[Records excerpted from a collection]
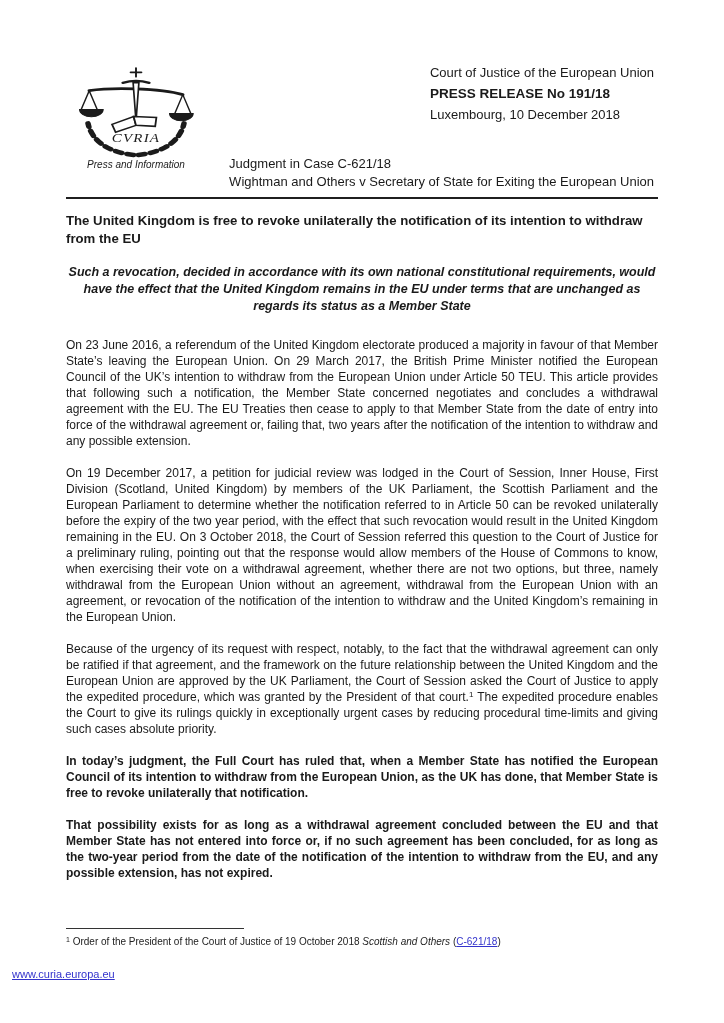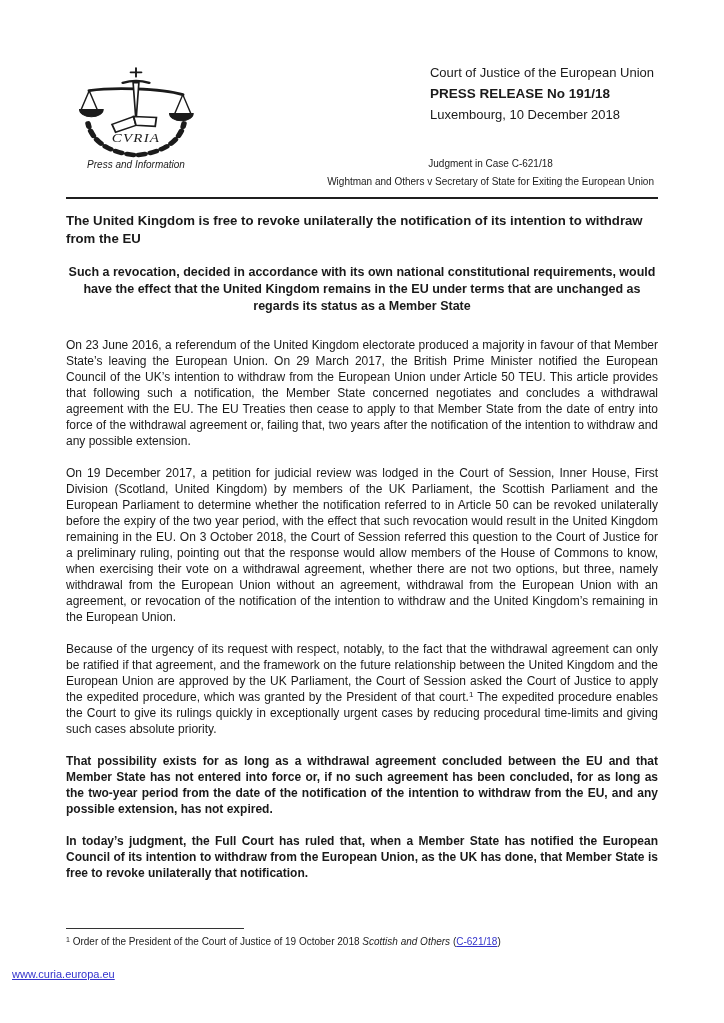--- a/index.html
+++ b/index.html
@@ -17,7 +17,7 @@
   .logo-caption{font-size:10px;color:#222;white-space:nowrap;}
   .masthead{position:absolute;right:70px;top:62px;font-size:13px;line-height:21px;}
   .release-no{font-weight:bold;font-size:13.5px;}
-  .case-block{position:absolute;right:70px;top:155px;text-align:center;font-size:10px;line-height:18px;}
+  .case-block{position:absolute;right:70px;top:155px;text-align:left;font-size:13px;line-height:18px;}
   .header-rule{position:absolute;left:66px;right:66px;top:197px;height:0;border:none;border-top:2px solid var(--rule,#1f1f1f);margin:0;}
   
   .doc-body{position:absolute;left:66px;right:66px;top:212px;}

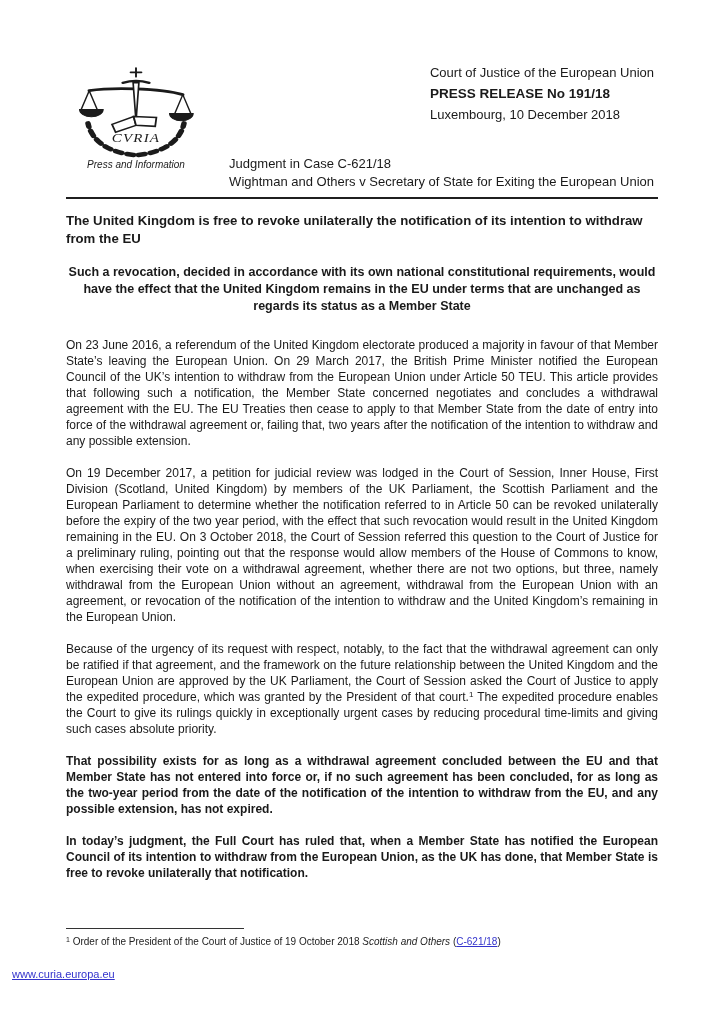--- a/index.html
+++ b/index.html
@@ -22,7 +22,7 @@
   
   .doc-body{position:absolute;left:66px;right:66px;top:212px;}
   .doc-title{font-size:13.2px;font-weight:bold;text-align:left;line-height:18px;margin:0;}
-  .doc-subtitle{font-size:12.5px;font-weight:bold;text-align:center;line-height:17px;margin:16px 0 0;}
+  .doc-subtitle{font-size:12.5px;font-weight:bold;font-style:italic;text-align:center;line-height:17px;margin:16px 0 0;}
   .doc-body p{font-size:12px;line-height:16px;text-align:justify;margin:16px 0 0;}
   .doc-body p.first{margin-top:22px;}
   .doc-body p.bold{font-weight:bold;}

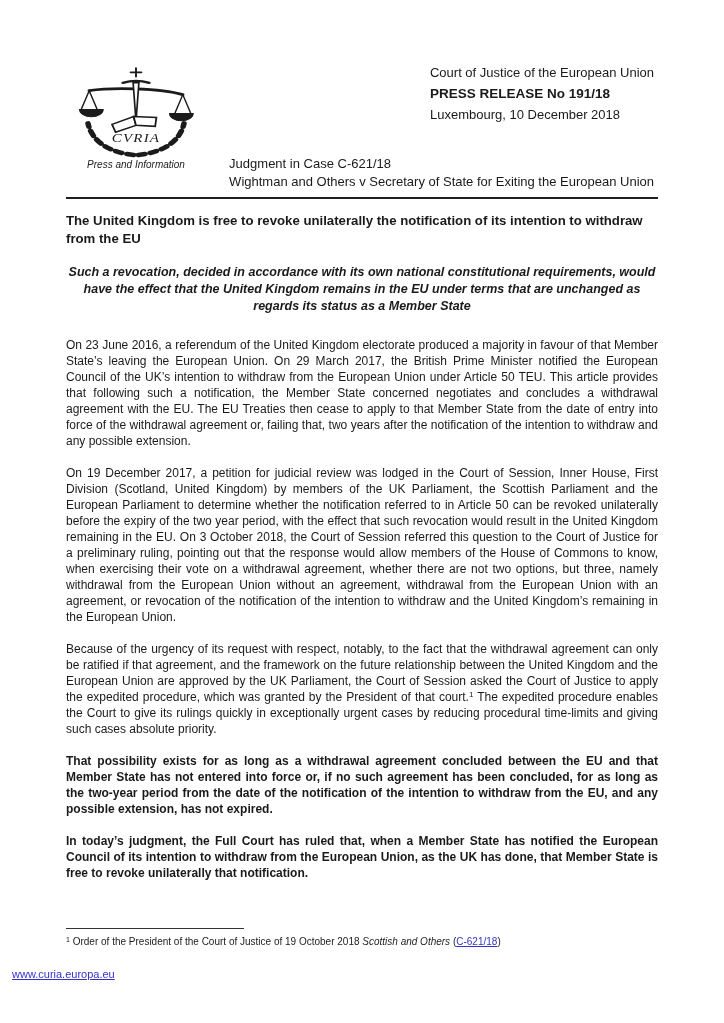--- a/index.html
+++ b/index.html
@@ -91,8 +91,8 @@
     <p class="first">On 23 June 2016, a referendum of the United Kingdom electorate produced a majority in favour of that Member State’s leaving the European Union. On 29 March 2017, the British Prime Minister notified the European Council of the UK’s intention to withdraw from the European Union under Article 50 TEU. This article provides that following such a notification, the Member State concerned negotiates and concludes a withdrawal agreement with the EU. The EU Treaties then cease to apply to that Member State from the date of entry into force of the withdrawal agreement or, failing that, two years after the notification of the intention to withdraw and any possible extension.</p>
     <p>On 19 December 2017, a petition for judicial review was lodged in the Court of Session, Inner House, First Division (Scotland, United Kingdom) by members of the UK Parliament, the Scottish Parliament and the European Parliament to determine whether the notification referred to in Article 50 can be revoked unilaterally before the expiry of the two year period, with the effect that such revocation would result in the United Kingdom remaining in the EU. On 3 October 2018, the Court of Session referred this question to the Court of Justice for a preliminary ruling, pointing out that the response would allow members of the House of Commons to know, when exercising their vote on a withdrawal agreement, whether there are not two options, but three, namely withdrawal from the European Union without an agreement, withdrawal from the European Union with an agreement, or revocation of the notification of the intention to withdraw and the United Kingdom’s remaining in the European Union.</p>
     <p><span>Because of the urgency of its request with respect, notably, to the fact that the withdrawal agreement can only be ratified if that agreement, and the framework on the future relationship between the United Kingdom and the European Union are approved by the UK Parliament, the Court of Session asked the Court of Justice to apply the expedited procedure, which was granted by the President of that court.</span><sup class="ref-sup">1</sup><span> The expedited procedure enables the Court to give its rulings quickly in exceptionally urgent cases by reducing procedural time-limits and giving such cases absolute priority.</span></p>
+    <p class="bold">In today’s judgment, the Full Court has ruled that, when a Member State has notified the European Council of its intention to withdraw from the European Union, as the UK has done, that Member State is free to revoke unilaterally that notification.</p>
     <p class="bold">That possibility exists for as long as a withdrawal agreement concluded between the EU and that Member State has not entered into force or, if no such agreement has been concluded, for as long as the two-year period from the date of the notification of the intention to withdraw from the EU, and any possible extension, has not expired.</p>
-    <p class="bold">In today’s judgment, the Full Court has ruled that, when a Member State has notified the European Council of its intention to withdraw from the European Union, as the UK has done, that Member State is free to revoke unilaterally that notification.</p>
   </main>
 
   <div class="footnote-block">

**WHAT YOU NEED TO DO**
Repeat every record above exactly. Omit the pictures.

**RESPONSE TO THE TASK**
--- a/index.html
+++ b/index.html
@@ -17,7 +17,7 @@
   .logo-caption{font-size:10px;color:#222;white-space:nowrap;}
   .masthead{position:absolute;right:70px;top:62px;font-size:13px;line-height:21px;}
   .release-no{font-weight:bold;font-size:13.5px;}
-  .case-block{position:absolute;right:70px;top:155px;text-align:center;font-size:10px;line-height:18px;}
+  .case-block{position:absolute;right:70px;top:155px;text-align:left;font-size:13px;line-height:18px;}
   .header-rule{position:absolute;left:66px;right:66px;top:197px;height:0;border:none;border-top:2px solid var(--rule,#1f1f1f);margin:0;}
   
   .doc-body{position:absolute;left:66px;right:66px;top:212px;}

--- a/index.html
+++ b/index.html
@@ -22,7 +22,7 @@
   
   .doc-body{position:absolute;left:66px;right:66px;top:212px;}
   .doc-title{font-size:13.2px;font-weight:bold;text-align:left;line-height:18px;margin:0;}
-  .doc-subtitle{font-size:12.5px;font-weight:bold;text-align:center;line-height:17px;margin:16px 0 0;}
+  .doc-subtitle{font-size:12.5px;font-weight:bold;font-style:italic;text-align:center;line-height:17px;margin:16px 0 0;}
   .doc-body p{font-size:12px;line-height:16px;text-align:justify;margin:16px 0 0;}
   .doc-body p.first{margin-top:22px;}
   .doc-body p.bold{font-weight:bold;}

--- a/index.html
+++ b/index.html
@@ -91,8 +91,8 @@
     <p class="first">On 23 June 2016, a referendum of the United Kingdom electorate produced a majority in favour of that Member State’s leaving the European Union. On 29 March 2017, the British Prime Minister notified the European Council of the UK’s intention to withdraw from the European Union under Article 50 TEU. This article provides that following such a notification, the Member State concerned negotiates and concludes a withdrawal agreement with the EU. The EU Treaties then cease to apply to that Member State from the date of entry into force of the withdrawal agreement or, failing that, two years after the notification of the intention to withdraw and any possible extension.</p>
     <p>On 19 December 2017, a petition for judicial review was lodged in the Court of Session, Inner House, First Division (Scotland, United Kingdom) by members of the UK Parliament, the Scottish Parliament and the European Parliament to determine whether the notification referred to in Article 50 can be revoked unilaterally before the expiry of the two year period, with the effect that such revocation would result in the United Kingdom remaining in the EU. On 3 October 2018, the Court of Session referred this question to the Court of Justice for a preliminary ruling, pointing out that the response would allow members of the House of Commons to know, when exercising their vote on a withdrawal agreement, whether there are not two options, but three, namely withdrawal from the European Union without an agreement, withdrawal from the European Union with an agreement, or revocation of the notification of the intention to withdraw and the United Kingdom’s remaining in the European Union.</p>
     <p><span>Because of the urgency of its request with respect, notably, to the fact that the withdrawal agreement can only be ratified if that agreement, and the framework on the future relationship between the United Kingdom and the European Union are approved by the UK Parliament, the Court of Session asked the Court of Justice to apply the expedited procedure, which was granted by the President of that court.</span><sup class="ref-sup">1</sup><span> The expedited procedure enables the Court to give its rulings quickly in exceptionally urgent cases by reducing procedural time-limits and giving such cases absolute priority.</span></p>
+    <p class="bold">In today’s judgment, the Full Court has ruled that, when a Member State has notified the European Council of its intention to withdraw from the European Union, as the UK has done, that Member State is free to revoke unilaterally that notification.</p>
     <p class="bold">That possibility exists for as long as a withdrawal agreement concluded between the EU and that Member State has not entered into force or, if no such agreement has been concluded, for as long as the two-year period from the date of the notification of the intention to withdraw from the EU, and any possible extension, has not expired.</p>
-    <p class="bold">In today’s judgment, the Full Court has ruled that, when a Member State has notified the European Council of its intention to withdraw from the European Union, as the UK has done, that Member State is free to revoke unilaterally that notification.</p>
   </main>
 
   <div class="footnote-block">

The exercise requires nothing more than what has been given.